Thursday, 25 October 2012

More on the beloved country

Yesterday I weighed in on The Economist's "Cry, the Beloved country" article on the School blog: What if leadership matters?  The point that I try to make is that that there are many different ways of reading “the evidence”. There are indicators of progress and signs of decline. The challenge is to look for clues to the long-run path of growth and development. These clues, I argue, lie in the way that we try to implement our plans, i.e. market-lead vs developmental state. I favour the pragmatic market-lead mixed-economy approach and the post goes on to explain that it requires a working relationship between government, business, labour and civil society. This, in turn, requires some leadership. Not the speechifying, big-man type of leadership. Rather, the inclusive type that can outline a vision, build trust and get disparate groups to work together. 

If we can find evidence of this, South Africa will be fine and The Economist would be wrong. At the moment though, it seems that our political institutions are extractive and the economic institutions look set to remain so as well.

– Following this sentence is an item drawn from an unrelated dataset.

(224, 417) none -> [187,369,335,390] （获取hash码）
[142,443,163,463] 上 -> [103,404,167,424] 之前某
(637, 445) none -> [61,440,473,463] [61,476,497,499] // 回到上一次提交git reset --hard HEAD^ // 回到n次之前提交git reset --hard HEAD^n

Since writing the post I have stumbled across a few interesting links:
Another example was discussions on nationalisation. At the ANC’s policy conference in June, delegates queued up to voice their support for nationalisation, not wanting to be seen to speak out against the idea. "That is policy-making by vuvuzela," Mr Manuel said.
"Sloganeering around policy" was not in the interests of either the living standards of working people or industry, which would see underinvestment or excessive profit-taking by owners if they feared that nationalisation was a real possibility.
Too true. Another example to the above is President's Zuma's new 5-step land reform plan. Analysts are calling for more detail, but they forget that he is not really speaking to the farming community - the proposals are bait for those that will end up supporting him in Mangaung. What really happens with land reform we'll only learn later. Inclusive, or extractive?